### Task details
Within the data below, copy each line where the string "Basket" is found.
++++ Source data ++++
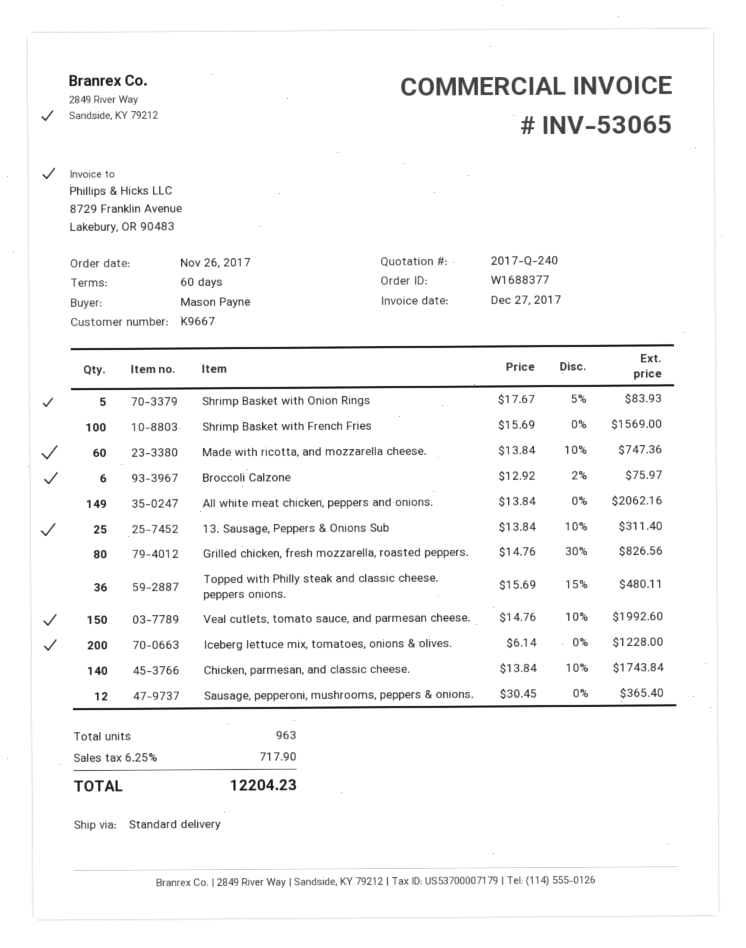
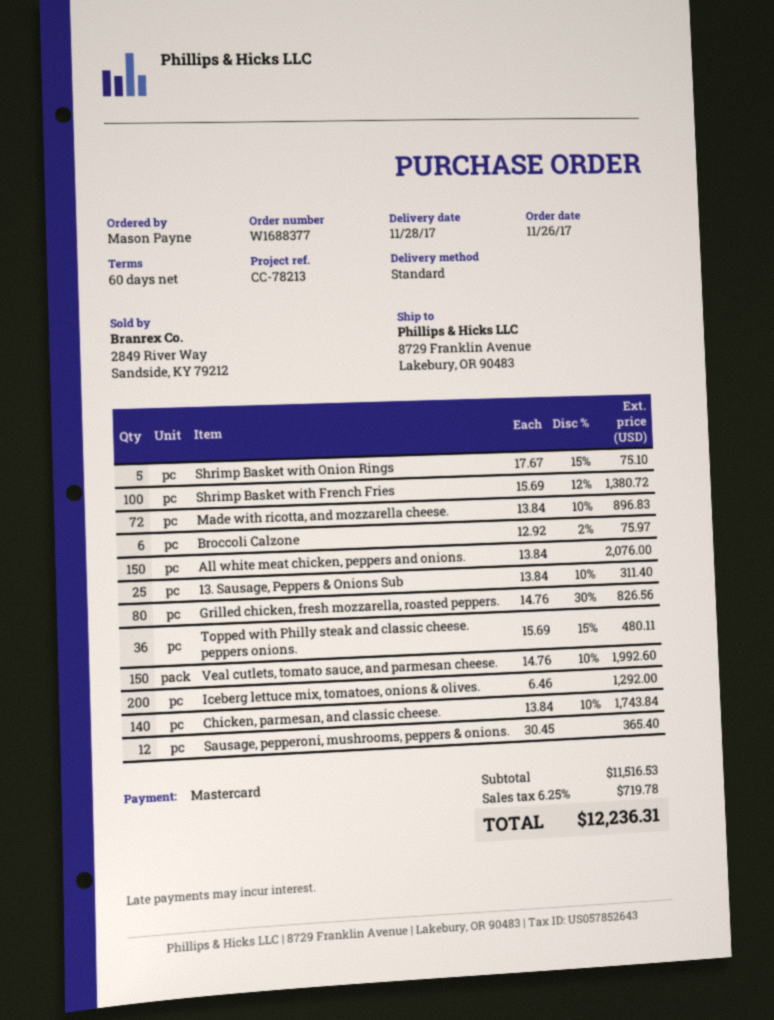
Shrimp Basket with Onion Rings: 5 x 17.67 - 5% = 83.93 -> 5 x 17.67 - 15% = 75.10
Shrimp Basket with French Fries: 100 x 15.69 = 1569.00 -> 100 x 15.69 - 12% = 1380.72
Made with ricotta, and mozzarella cheese.: 60 x 13.84 - 10% = 747.36 -> 72 x 13.84 - 10% = 896.83
All white meat chicken, peppers and onions.: 149 x 13.84 = 2062.16 -> 150 x 13.84 = 2076.00
Iceberg lettuce mix, tomatoes, onions & olives.: 200 x 6.14 = 1228.00 -> 200 x 6.46 = 1292.00
tax: 6.25% = 717.90 -> 6.25% = 719.78
total: 12204.23 -> 12236.31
++++
### Final answer
Shrimp Basket with Onion Rings: 5 x 17.67 - 5% = 83.93 -> 5 x 17.67 - 15% = 75.10
Shrimp Basket with French Fries: 100 x 15.69 = 1569.00 -> 100 x 15.69 - 12% = 1380.72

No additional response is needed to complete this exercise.